Still confused, he asked, “But why do you have to quit your job for that?”
That’s when she said something that completely threw him off.
“I’m just tired. I want to be a stay-at-home fiancée.”
He actually laughed. “That’s not even a thing,” he told her, pointing out she still had unpaid student loans to deal with.
She replied, “I make less in a month than you do in a week. We’re a team now. Why does it matter?”
He asked what her plan was after the wedding, and she admitted she hadn’t thought that far ahead.
He told her she could take a short break, but quitting her career entirely didn’t sit right with him.
“I told her I wasn’t comfortable with her giving up on her career this early. We don’t even have kids yet. What if something happens to me one day? I want her to stay independent.”
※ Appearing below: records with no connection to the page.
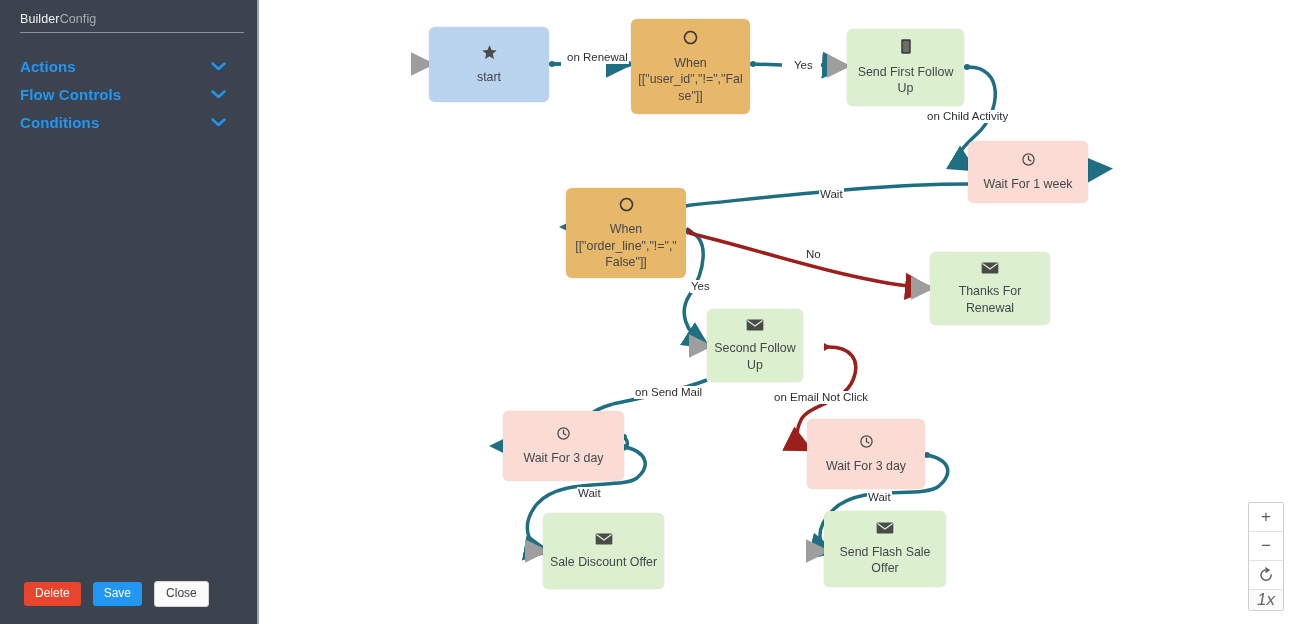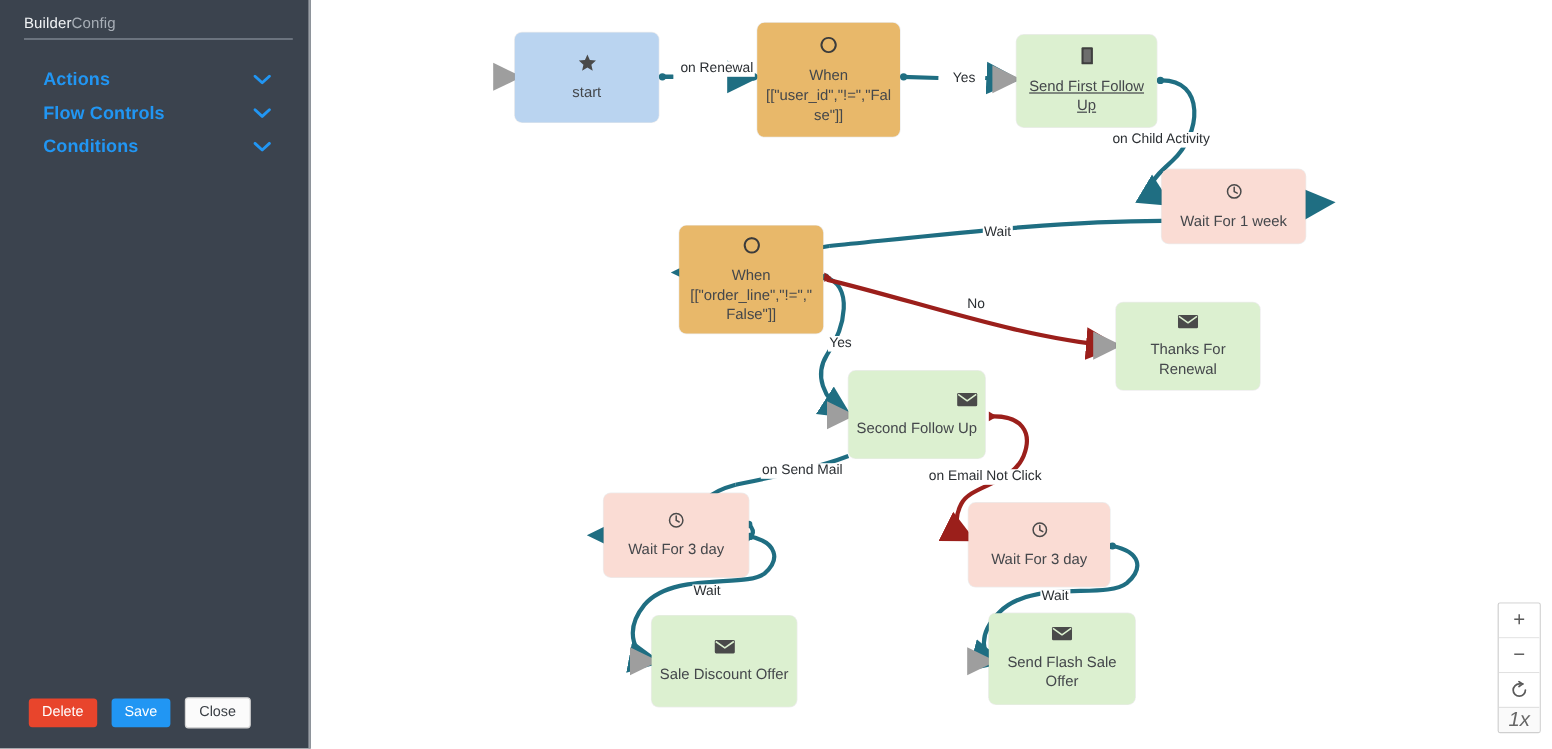"Actions" .section-label { margin-left: 16px -> none }
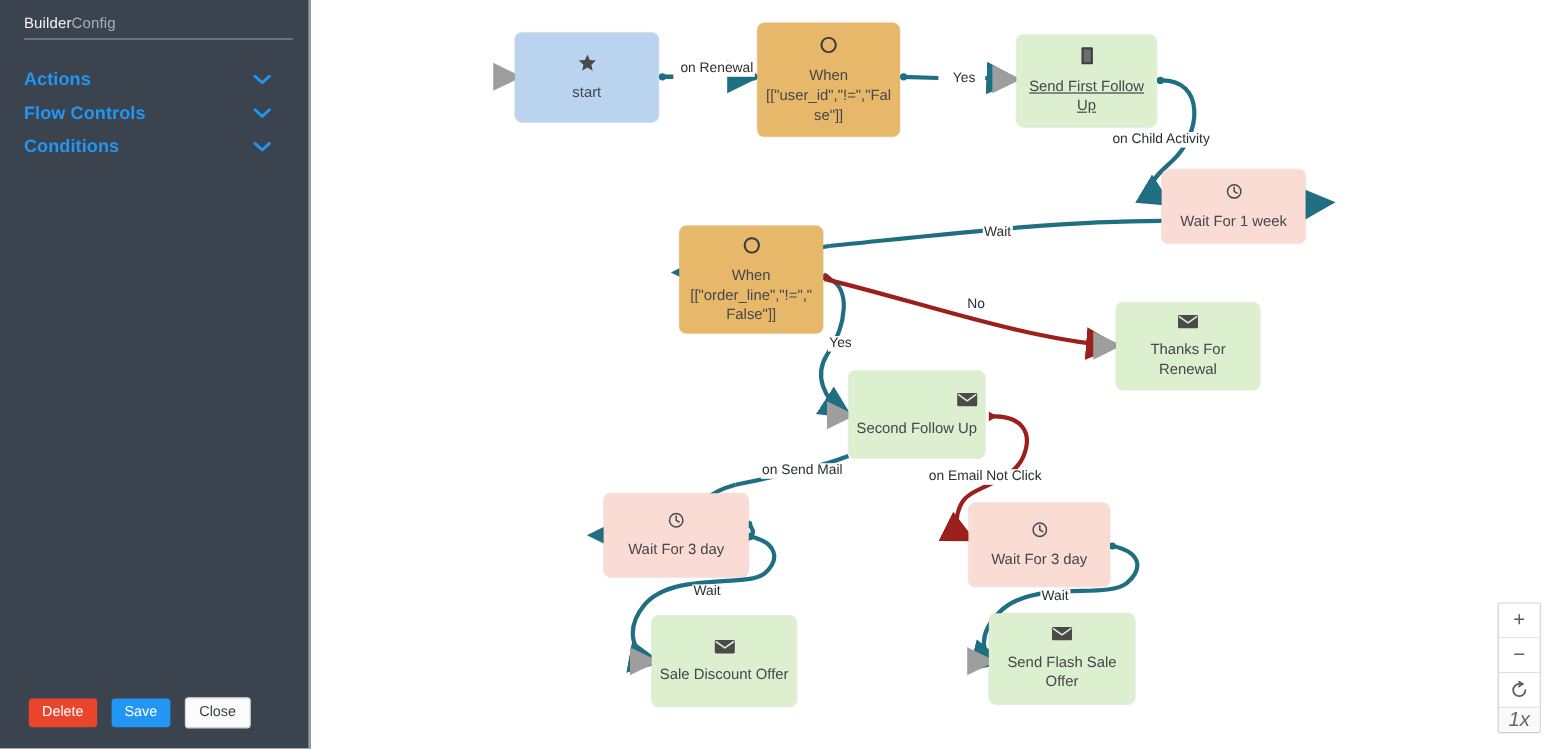"Send First Follow Up" div.node { text-decoration: underline -> none }
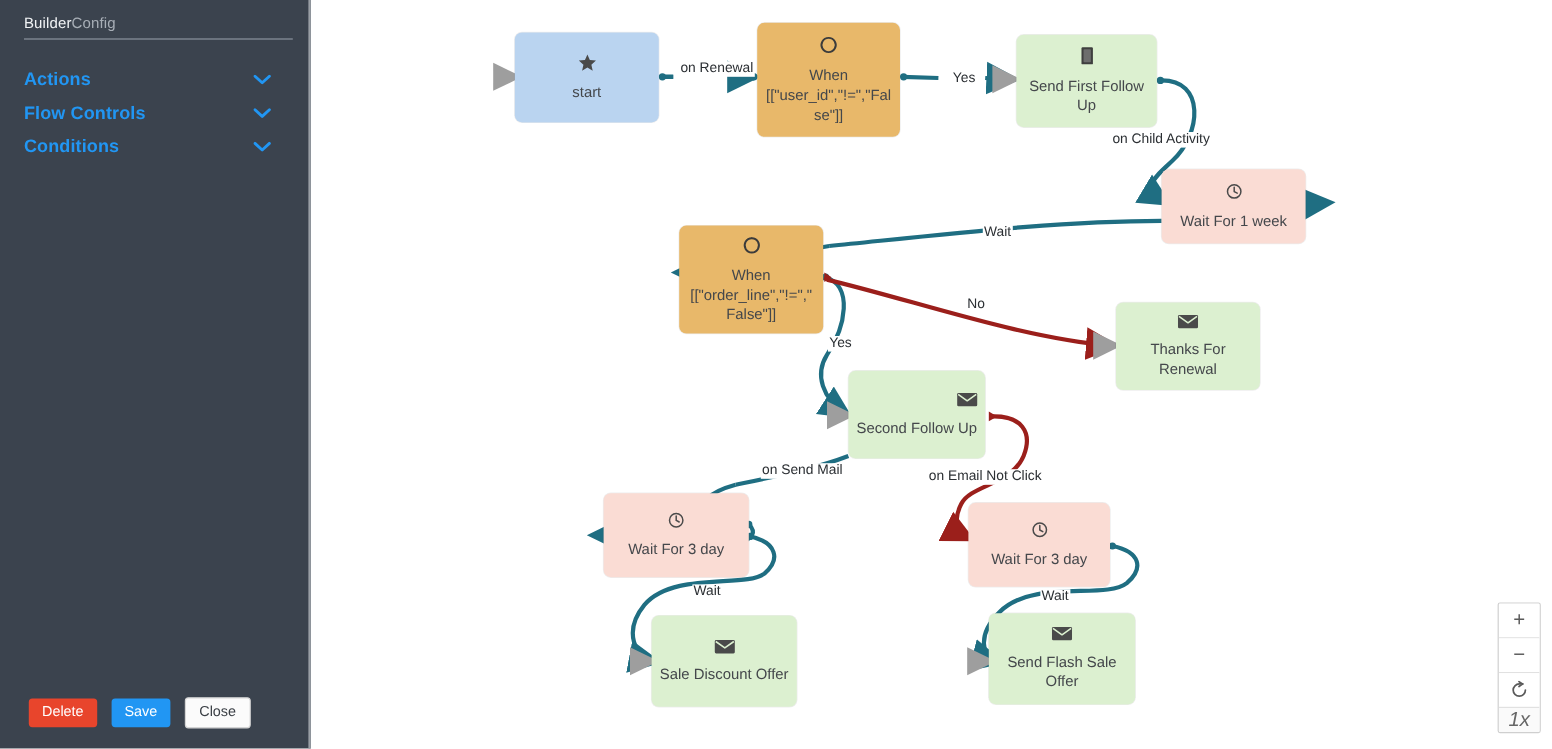"Second Follow Up" div.node { align-items: flex-end -> none; width: 114px -> 96px }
That talk turned into a full-blown argument. She accused him of being mean and unsupportive.
“She said I should want her to be happy and relaxed, especially since we could afford for her not to work.”
Yes, technically they could afford it. But he said it felt off. Like something deeper was going on.
He ended his post with a question: Is being a stay-at-home fiancée even a real thing? He said he loved her and wanted to support her, but couldn’t shake the feeling that she was quitting her job too soon.
Redditors had a lot to say.
One user didn’t hold back:
“Did someone say gold digger? She’s going to milk you for everything. First it’s the student loans, then the fancy ring, next it’ll be a new car and a bigger house. You two are financially incompatible.”
Others agreed, saying she was showing signs of wanting a lavish lifestyle without putting in the work.
Still, OP came back with an update a few days later.
After calming down, he invited her to have dinner with him at home and gently brought up the subject again. This time, he made sure to listen more and stay calm.
At first, she got defensive. But slowly, she opened up.
She told him she felt like her job wasn’t making a difference anymore. She barely made enough to contribute, and that made her feel useless in the relationship.
“She said, ‘I feel like a work-mule. I’m constantly drained, and I don’t even get paid enough to make it worth it.’”
He explained to her that it wasn’t about money. “I told her, ‘You’ve worked so hard to get where you are. You’re talented and skilled—please don’t throw it all away.’”
He also reminded her that they didn’t have enough saved up for her to live comfortably if he ever lost his job. He made a lot—but that also put a target on his back during layoffs.
To his relief, she listened. She agreed with many of his points and confessed that she was just overwhelmed with everything related to the wedding.
“She said, ‘You’re bad at organizing stuff. I’ll have to handle everything on my own.’”
She felt burned out and didn’t have the energy to deal with both work and the stress of wedding planning. All she wanted was to feel happy while preparing for their big day.
She promised she wasn’t trying to be a “trophy wife.” She just wanted a break.
“I’ll start job hunting after the wedding and honeymoon,” she told him. “I want a job that has better hours. Maybe even go back to school for my Masters.”
That seemed fair to him. He agreed to support her plan to resign but asked her to be serious about finding work again later.
Reddit still wasn’t convinced.
One person wrote:
“Yeah, the ring was a huge red flag. The moment she found out how much you make, her eyes turned into dollar signs.”
Another warned:
“Get a prenup. She’s never going back to work lol.”
Someone else said:
“Her plan is to quit, let you pay for everything, and focus on planning a wedding she’s not paying for. What’s her plan after the wedding? Just… exist?”
Another reader didn’t like OP’s comment about his parents pushing them to marry in 2024.
“You lost me when you said your parents are insisting you get married this year. You’re not acting like an adult if you let your parents decide your timeline.”
And someone offered strong advice:
“Hire a wedding planner. Who quits their job to plan a wedding? Get a prenup and you be the one in charge of birth control.”
The final message from another concerned Redditor hit hard:
“If you’re happy, that’s fine. But please don’t be naïve. Get a prenup. Hope for the best, but prepare for the worst. Secure your future.”